Handball Vier SCM-Spieler mit Schweden ganz souverän
Durch ein 33:25 gegen Kroatien nehmen die Schweden zwei Punkte in die EM-Hauptrunde mit. Und dort sind die vier Magdeburger mit ihren Landsleuten auch klarer Favorit für den Einzug ins Halbfinale.

Magdeburg/Malmö - Mit vier Spielern des SC Magdeburg wird Schweden immer mehr zu einem ganz heißen Favoriten auf den EM-Titel. Wie Felix Claar, Albin Lagergren (beide jeweils 4 Tore), Oscar Bergendahl (3) und Daniel Pettersson mit ihren Landsleuten auch das letzte Gruppenspiel gegen Kroatien (33:25) gewannen, war absolut souverän.
„Unsere Taktik war es, 60 Minuten lang Druck zu machen. Ich denke, wir haben eine solide Leistung gezeigt, insbesondere im Umschaltspiel“, erklärte Bergendahl auf der Webseite des schwedischen Verbandes. Der Kreisläufer stand mit seinen Magdeburger Teamkollegen phasenweise sogar zusammen auf der Platte. Für die SCM-Fans dürfte somit wohl klar sein, wem neben dem deutschen Team am meisten die Daumen gedrückt wird.

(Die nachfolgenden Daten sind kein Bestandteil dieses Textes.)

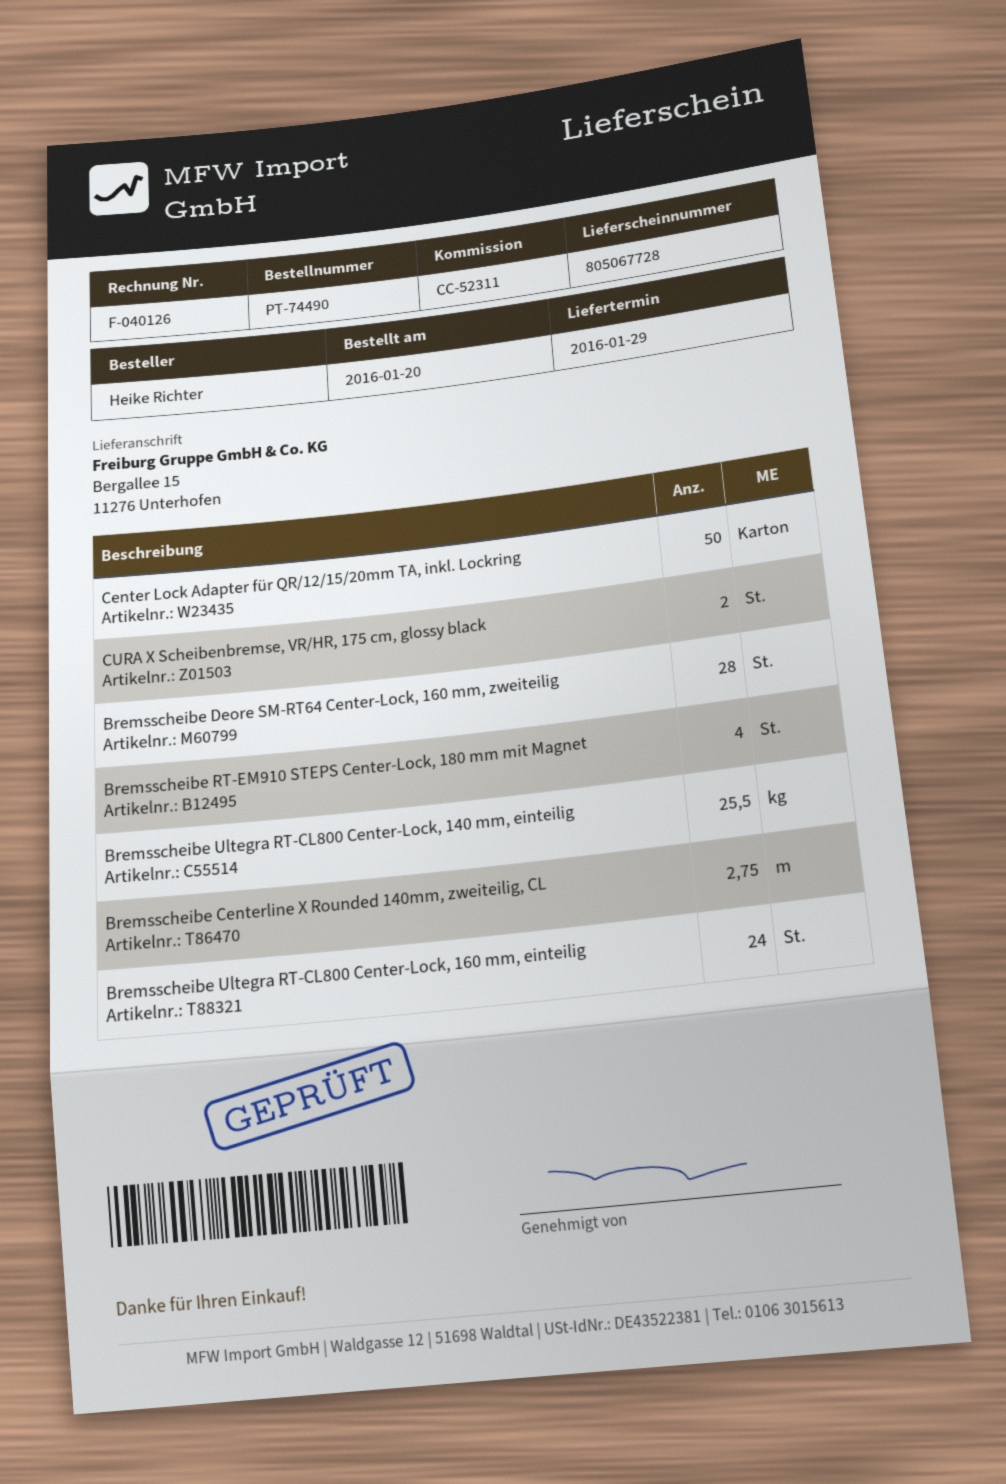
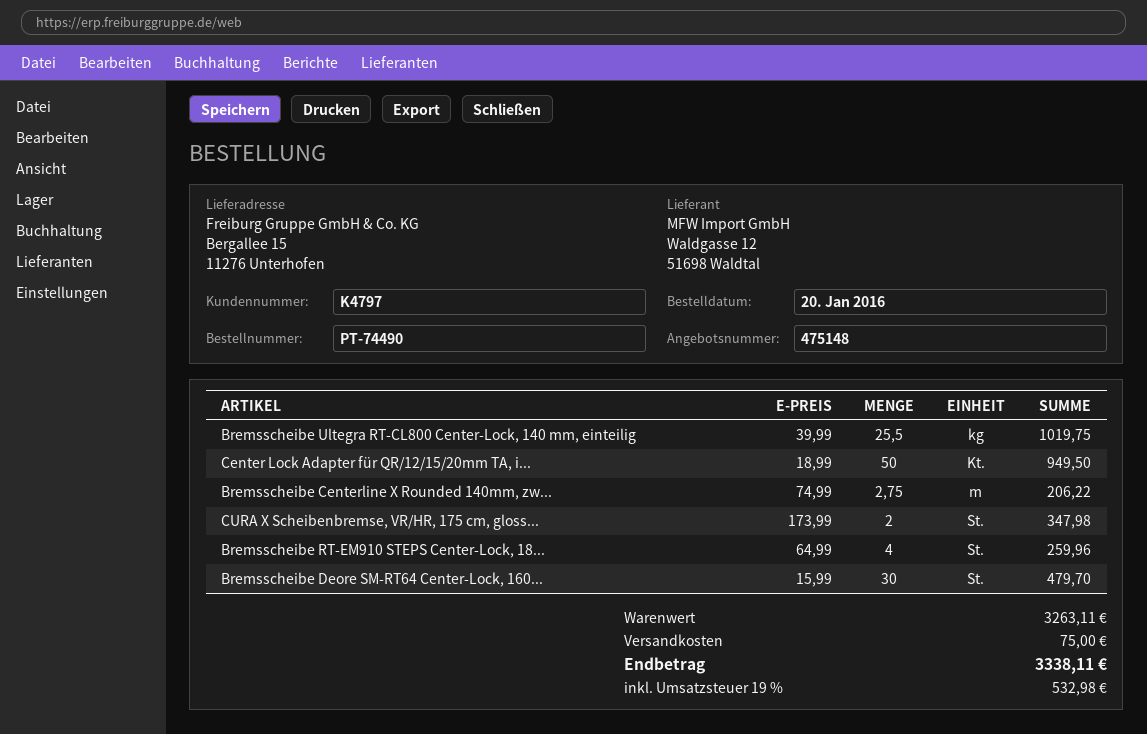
Bremsscheibe Deore SM-RT64 Center-Lock, 160 mm, zweiteilig: 28 -> 30
Bremsscheibe Ultegra RT-CL800 Center-Lock, 160 mm, einteilig: 24 -> none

In Malmö bekommen es die Schweden in der Hauptrunde nun mit Slowenien, Island, Ungarn und der Schweiz zu tun. Der Einzug ins Halbfinale erscheint da als klares Muss. Für SCM-Torwart Matej Mandic und seine Kroaten wird es dagegen allein schon aufgrund der hohen Niederlage eng. Mandic kam auf vier Paraden, hielt dabei auch einen Siebenmeter.
Jonsson drohen beim SCM rund sechs Wochen Pause
Von Magdeburg aus ging der Blick gestern aber auch mit Sorgen nach Reykjavik. Denn da sollte Elvar Örn Jonsson noch einmal untersucht und operiert werden. Erst danach ist klar, mit welcher Ausfallzeit der SCM rechnen muss. Der Isländer hatte sich beim Spiel gegen Ungarn ziemlich unglücklich einen Mittelhandknochen gebrochen.
Jonsson wurde bei einer Abwehraktion vom heranstürmenden Egon Hanusz getroffen und hielt sich danach auch gleich die Hand. „Man hört das Knacken, wenn es passiert. Da ahnte ich schon, dass etwas nicht stimmte. Ich versuchte weiterzuspielen, aber es ging einfach nicht. Weil es eigentlich eine Kleinigkeit war, bin ich total frustriert“, erklärte Jonsson gegenüber dem Online-Portal „visir.is“.
Während der isländische Verband die Verletzung und Operation schon am Mittwoch bestätigt hatte, hält sich der SCM mit einer öffentlichen Reaktion bisher noch zurück. Völlig klar, dass die Grün-Roten erst einmal den Eingriff abwarten, um danach auch eine echte Diagnose mit Ausfallzeit auf dem Tisch zu haben. Mit einer Nachverpflichtung dürfte aber wohl nicht zu rechnen sein. Jonsson selbst ging bisher von einer Pause von sechs Wochen aus. Wenn es dabei bleibt, könnte er also spätestens Mitte März wieder eingreifen.